Computer Vision

PhotonVision and Object Detection

Basically every FRC game will require the detection and tracking of some game piece or object. This can be accomplished using a library called PhotonVision.

To simplify things, PhotonVision is essentially a library which provides a GUI to help detect objects in various ways. We can detect April Tags (fiducials), retroreflective objects, or brightly colored objects and run multiple detection pipelines at once. We can create our own pipelines and tune various values manually to achieve the exact pipeline we want for our specific needs. It also integrates seamlessly with Network Tables in order to send the computed vision data back to the main robot, and combined with Glass, can help us create powerful vision pipelines.

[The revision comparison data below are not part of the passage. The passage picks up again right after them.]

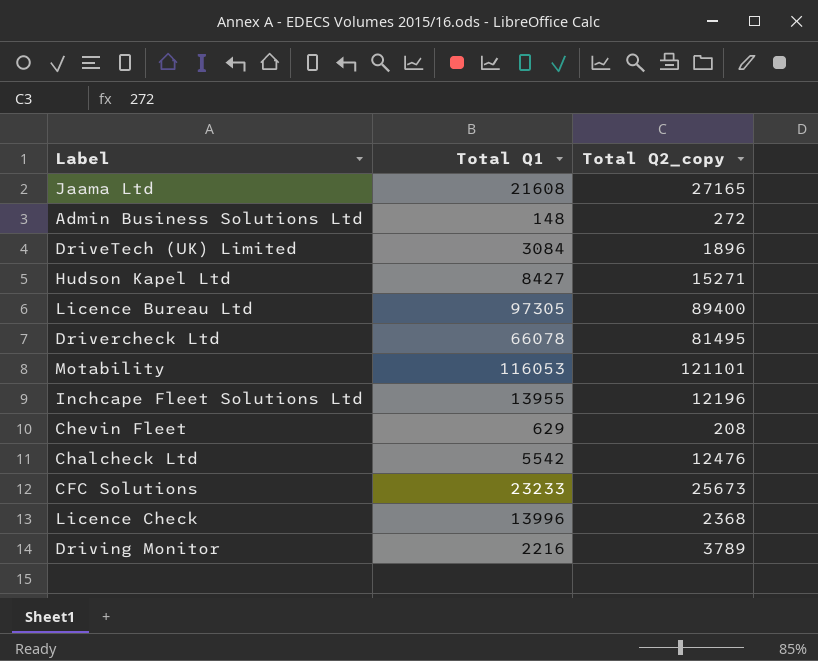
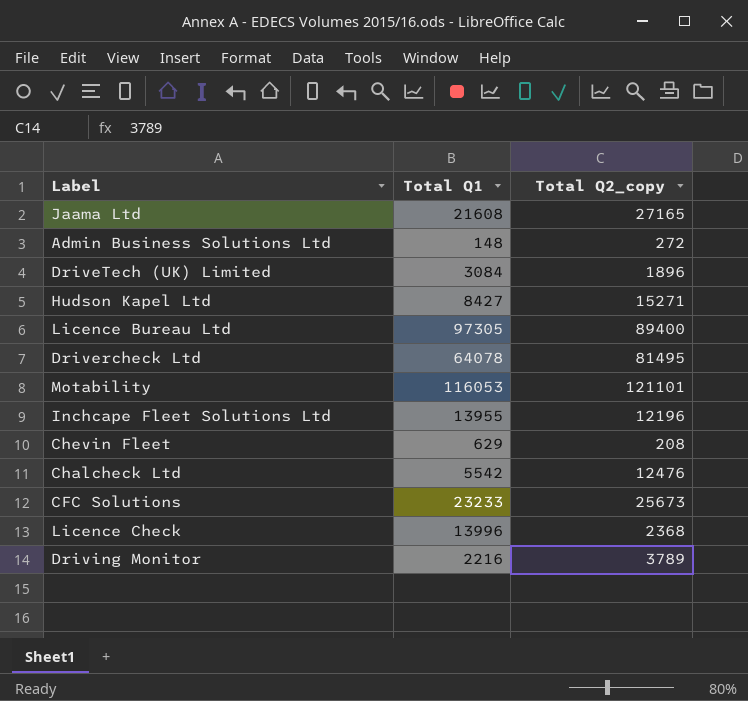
Drivercheck Ltd | Total Q1: 66078 -> 64078

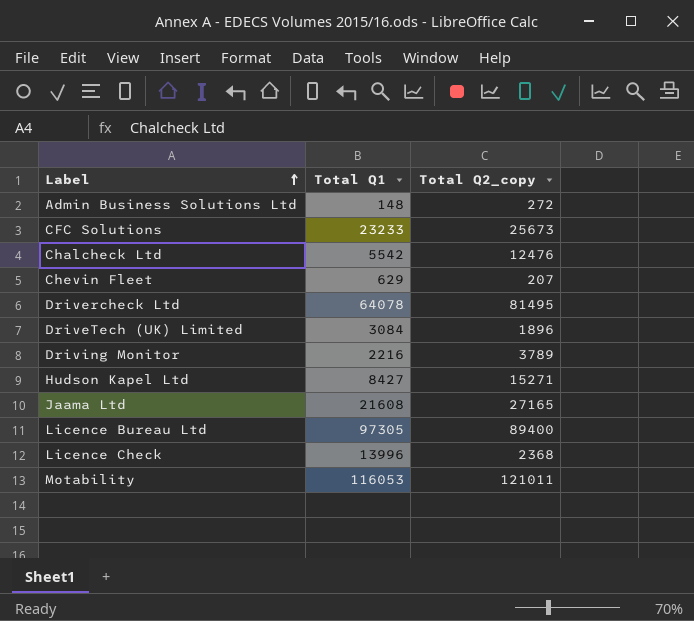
row order: none -> Label ascending
row Inchcape Fleet Solutions Ltd: 13955 | 12196 -> none
Chevin Fleet | Total Q2_copy: 208 -> 207
Motability | Total Q2_copy: 121101 -> 121011

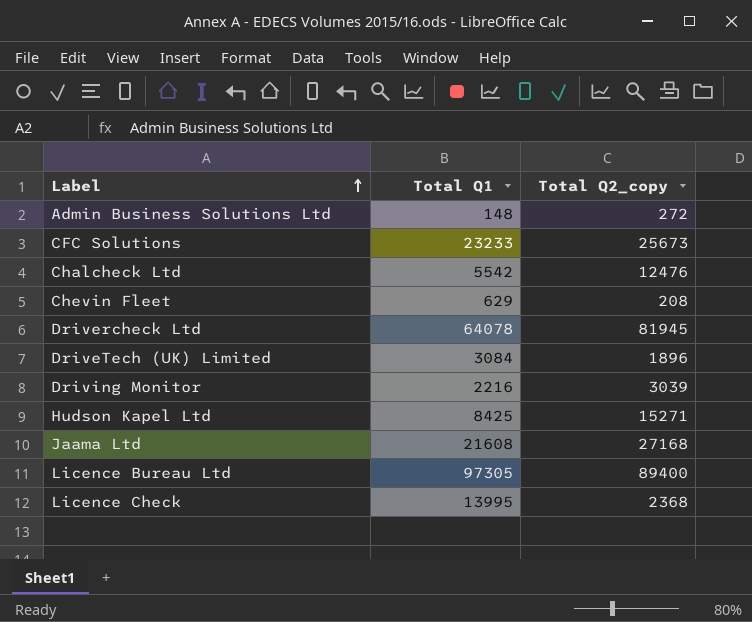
row Motability: 116053 | 121011 -> none
Chevin Fleet | Total Q2_copy: 207 -> 208
Drivercheck Ltd | Total Q2_copy: 81495 -> 81945
Driving Monitor | Total Q2_copy: 3789 -> 3039
Hudson Kapel Ltd | Total Q1: 8427 -> 8425
Jaama Ltd | Total Q2_copy: 27165 -> 27168
Licence Check | Total Q1: 13996 -> 13995

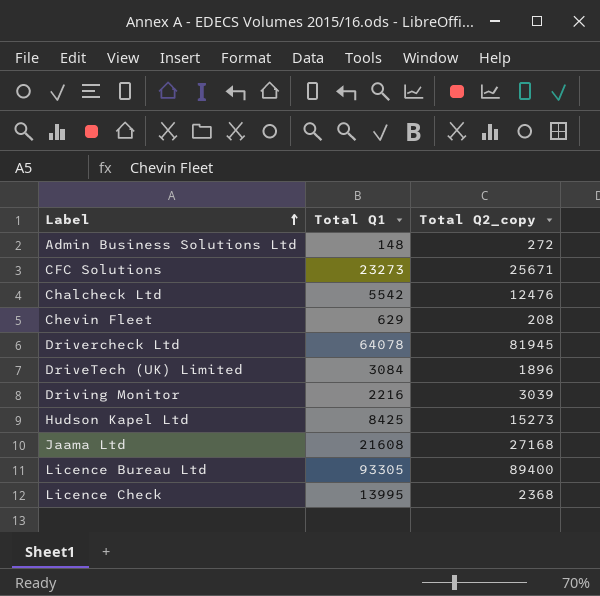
CFC Solutions | Total Q1: 23233 -> 23273
CFC Solutions | Total Q2_copy: 25673 -> 25671
Hudson Kapel Ltd | Total Q2_copy: 15271 -> 15273
Licence Bureau Ltd | Total Q1: 97305 -> 93305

However it is important to understand how object detection works under the hood. For FRC purposes, we rarely will need to detect complex multi-colored objects, so only color detection is required typically. Using these various tools, we can isolate specific colors and tell the pipeline to find the position of the largest object in that color in order to find the object we are looking for. We can then pass the position of this object (in pixels) to the robot through Network Tables and perform calculations to determine the position of the object relative to our robot.

Recently introduced, the detection of April Tags (fiducials) helps with determining the position of the robot on the field, which can aid in calibration and also following predetermined paths, something which we will cover more in the Motion-Profiling section.

Limelight

Our team has also purchased a device known as the Limelight 3. Essentially the Limelight is an Raspberry PI with some custom hardware and software to further simplify what PhotonVision does above. It can also track April Tags (fiducials), retroreflective objects, and brightly colored objects and can also run multiple detection pipelines at once. However, it makes everything much simpler through a simple interface with minimal programming.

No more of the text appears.